_MATERIAL PROVIDED_

══════════

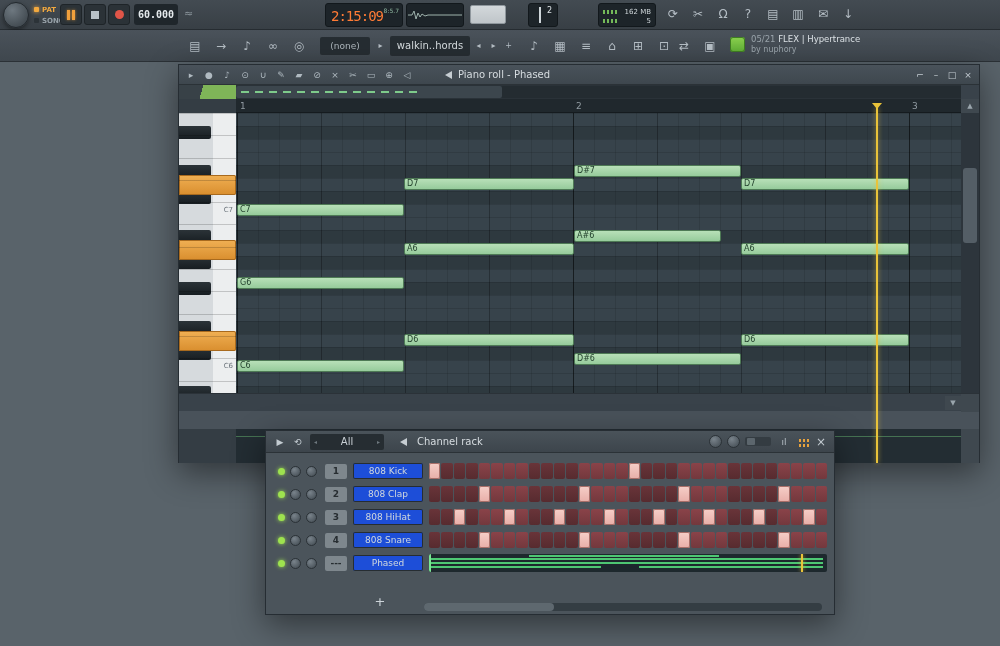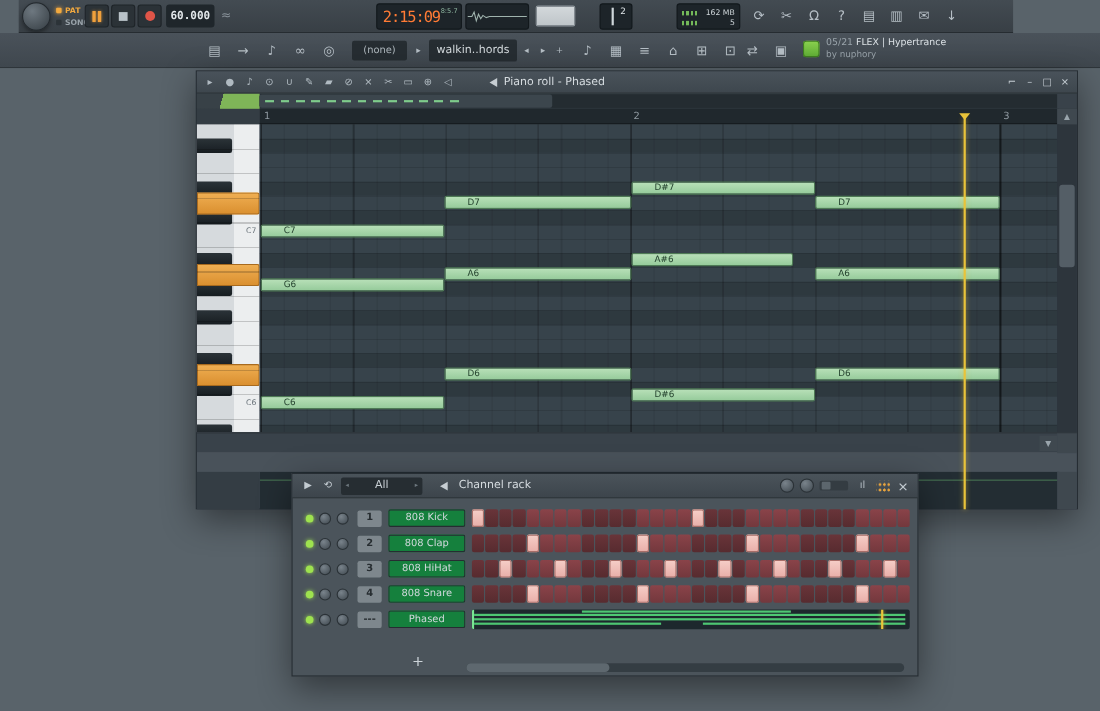--- a/index.html
+++ b/index.html
@@ -9,7 +9,7 @@
   i,b{font-style:normal;font-weight:normal}
 
   
-  .tb1{position:absolute;left:17px;top:0;width:904px;height:30px;background:linear-gradient(#434b52,#383f45);border-bottom:1px solid #262c31}
+  .tb1{position:absolute;left:0;top:0;width:1000px;height:30px;background:linear-gradient(#434b52,#383f45);border-bottom:1px solid #262c31}
   .mainknob{position:absolute;left:3px;top:2px;width:26px;height:26px;border-radius:50%;
             background:radial-gradient(circle at 35% 30%,#6d7press,#3a4147);
             background:radial-gradient(circle at 35% 30%,#6e7880,#353d43);border:1px solid #23292e;box-shadow:0 2px 4px rgba(0,0,0,.4)}

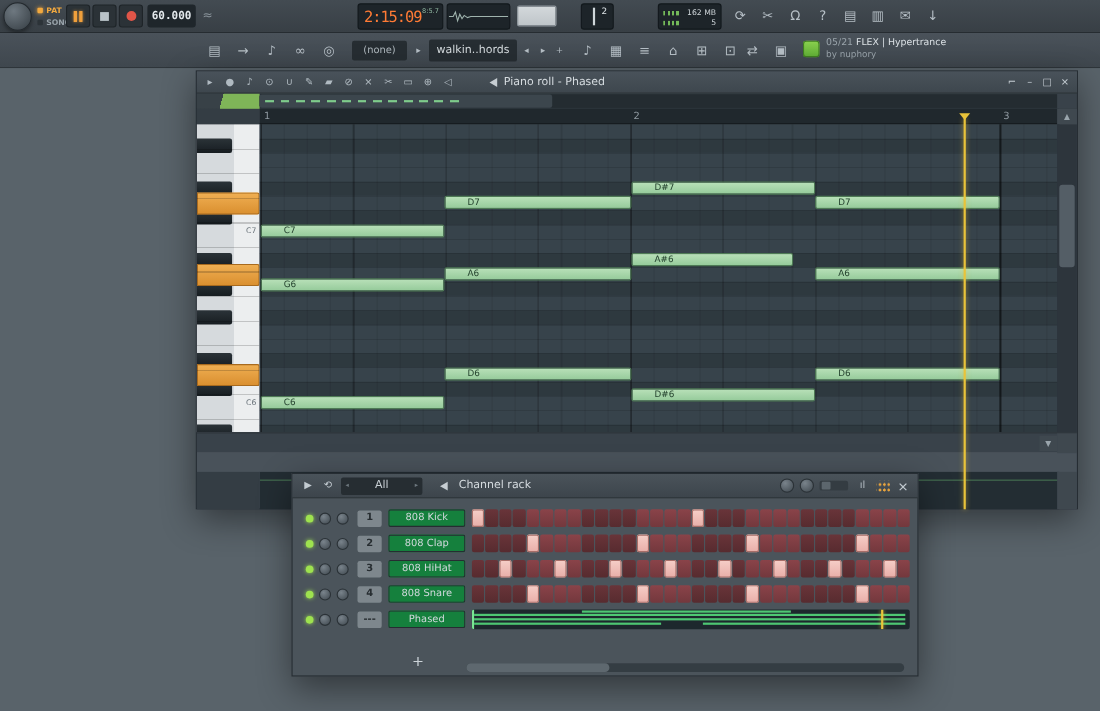--- a/index.html
+++ b/index.html
@@ -105,7 +105,7 @@
     background-position:1px 0,1px 0,1px 0,0 0}
   .rowdark{position:absolute;left:0;width:727px;height:13px;background:rgba(0,0,0,.15)}
   .note{position:absolute;height:12px;background:linear-gradient(#b8e0b8,#96cb9b);border:1px solid #4e7a55;border-radius:2px;
-        color:#24422e;font-size:8px;line-height:10px;padding-left:20px;overflow:hidden;white-space:nowrap}
+        color:#24422e;font-size:8px;line-height:10px;padding-left:2px;overflow:hidden;white-space:nowrap}
   .vscroll{position:absolute;right:0;top:0;width:18px;height:280px;background:#2d353c}
   .vhandle{position:absolute;left:2px;right:2px;top:55px;height:75px;background:#545e66;border-radius:3px}
   .pr-hbar{position:absolute;left:0;top:328px;right:0;height:18px;background:#39424a;border-top:1px solid #2b3238}

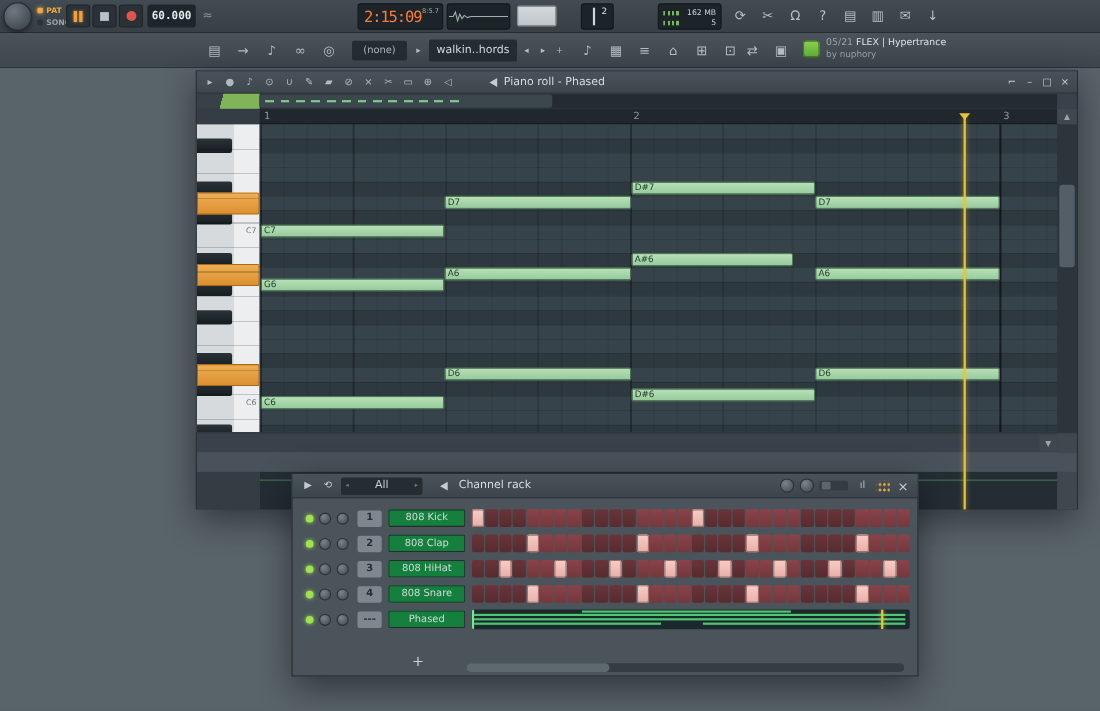--- a/index.html
+++ b/index.html
@@ -339,7 +339,7 @@
           <div class="note" style="left: 168px; top: 130px; width: 170px;">A6</div>
           <div class="note" style="left: 338px; top: 117px; width: 147px;">A#6</div>
           <div class="note" style="left: 505px; top: 130px; width: 168px;">A6</div>
-          <div class="note" style="left: 1px; top: 140px; width: 167px;">G6</div>
+          <div class="note" style="left: 1px; top: 164px; width: 167px;">G6</div>
           <div class="note" style="left: 1px; top: 247px; width: 167px;">C6</div>
           <div class="note" style="left: 168px; top: 221px; width: 170px;">D6</div>
           <div class="note" style="left: 338px; top: 208px; width: 167px; margin-top: 32px;">D#6</div>

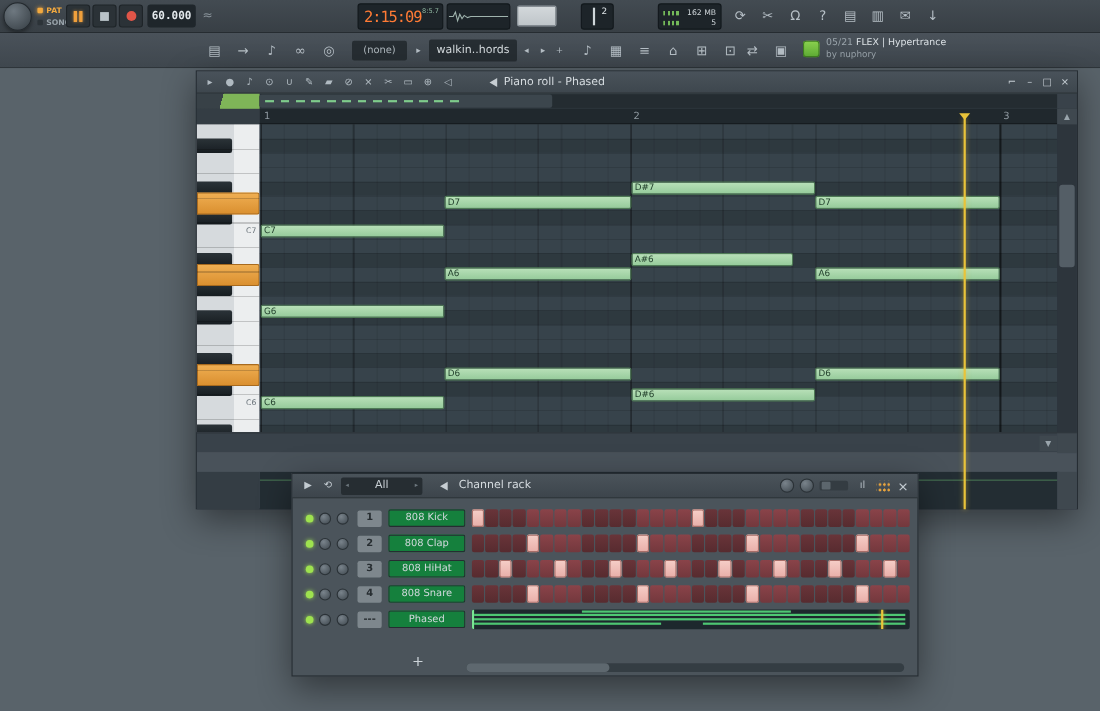--- a/index.html
+++ b/index.html
@@ -141,7 +141,7 @@
   .led{width:7px;height:7px;border-radius:50%;background:#9ee24f;box-shadow:0 0 4px #9ee24f;margin-left:12px;flex:none}
   .ch-row .knob{margin-left:5px;flex:none}
   .chnum{width:22px;height:15px;line-height:15px;background:#7e878d;color:#272d31;font-size:9px;font-weight:bold;text-align:center;border-radius:2px;margin-left:8px;flex:none}
-  .chname{width:70px;height:16px;line-height:16px;background:#15803d;color:#d2d9dd;font-size:9px;text-align:center;border-radius:2px;margin-left:6px;box-shadow:inset 0 0 0 1px #262d32;flex:none;overflow:hidden}
+  .chname{width:70px;height:16px;line-height:16px;background:#1d4ed8;color:#d2d9dd;font-size:9px;text-align:center;border-radius:2px;margin-left:6px;box-shadow:inset 0 0 0 1px #262d32;flex:none;overflow:hidden}
   .steps{display:flex;gap:1px;width:398px;margin-left:6px;height:16px;flex:none}
   .step{flex:1;border-radius:2px}
   .step.gA{background:linear-gradient(#693439,#572b2f)}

══════════

_INSTRUCTIONS FOR THE TASK_
Which lines of the listing include the string "weight"? Pull them out.

_TASK SOLUTION_
   i,b{font-style:normal;font-weight:normal}
   .chnum{width:22px;height:15px;line-height:15px;background:#7e878d;color:#272d31;font-size:9px;font-weight:bold;text-align:center;border-radius:2px;margin-left:8px;flex:none}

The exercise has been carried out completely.